Pakistani rice exports were thin during the past week on high domestic prices, although existing orders were being shipped, traders said on Tuesday.
The market would remain slack until new crop arrivals came on full stream in the second week of January, they added.
"The problem we are facing is the high local prices," said Haji Majeed, a rice exporter in the southern port city of Karachi. "High prices have made exports difficult."
Majeed said the market hoped prices would fall in a week or so as arrivals from the new crop accelerated. Pakistan's rice year runs from April to November, but supplies have not yet peaked.
The new crop is expected to yield 4.3-4.6 million tonnes, with domestic demand at 2.3 million tonnes.
Pakistan expects to export 1.9 million tonnes in fiscal 2003/04 (July-June), against the previous year's 1.72 million.
Traders in Karachi reported scattered export shipments, mainly to East African countries, but said high domestic prices were hurting exports.

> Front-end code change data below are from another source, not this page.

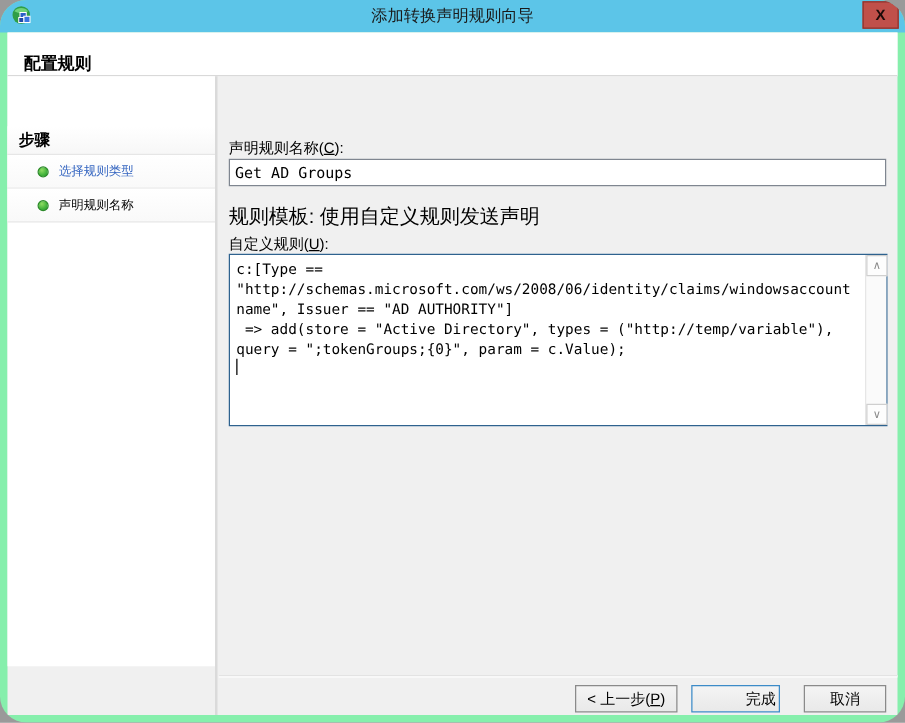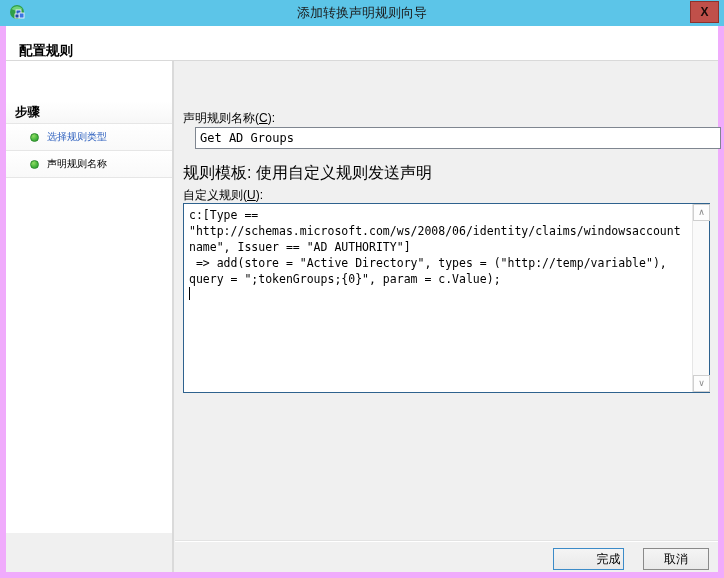"添加转换声明规则向导" .window { background: #f0abfc -> #86efac; border-radius: none -> 21px }
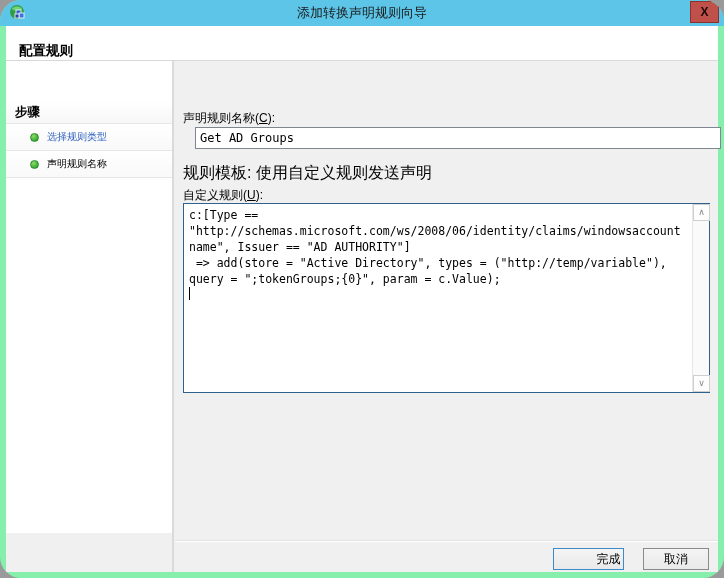"Get AD Groups" .name-input { margin-left: 12px -> none }
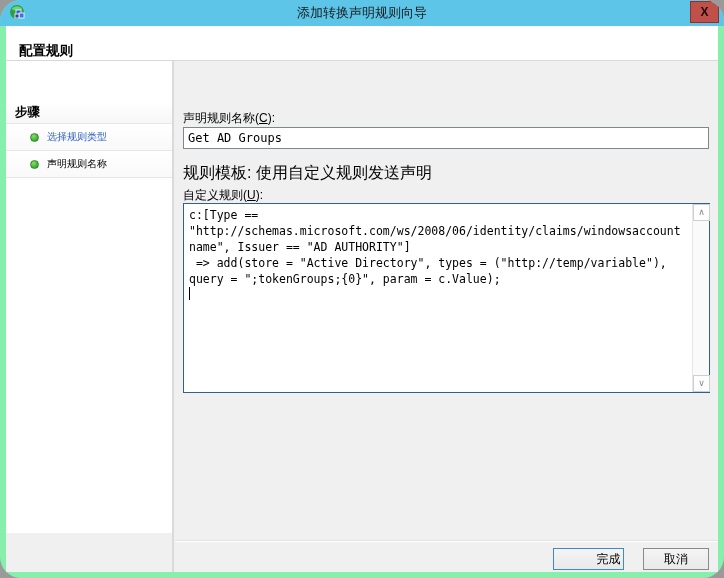"c:[Type ==" .rule-box { height: 190px -> 138px }
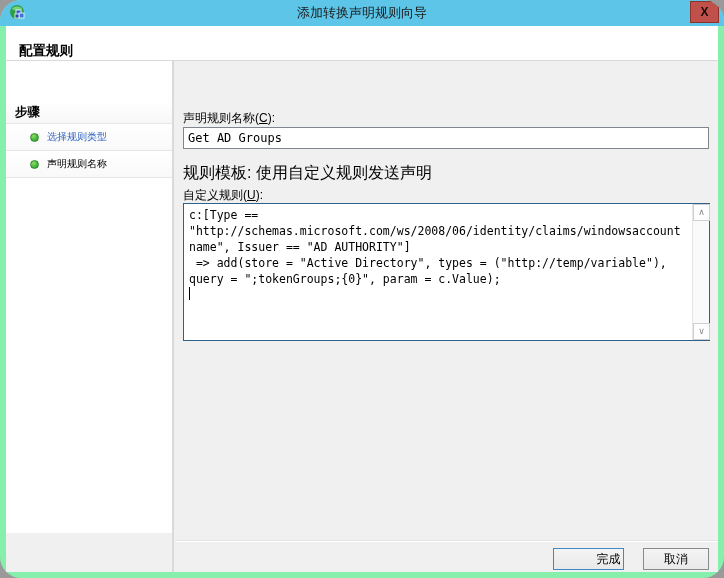"< 上一步(P)" div.btn { html: none -> <div><span>&lt; 上一步(</span><u>P</u><span>)</span></div> }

They added a few exporters were shipping old commitments but there were no fresh orders. The main buyers of Pakistani rice are Iraq, Sri Lanka, Bangladesh and several East African countries.
"Other than Madagascar and a few East African countries, I don't think we have many orders from any other part of the world," another exporter said.
Exporters were quoting FOB Karachi prices of about $182/$184 a tonne for IRRI-6 rice, unchanged from the previous week.
Dealers said 100-kg bags of IRRI-6 were quoted at 1,020/1,050 rupees in the local market, 15 rupees up from the previous week.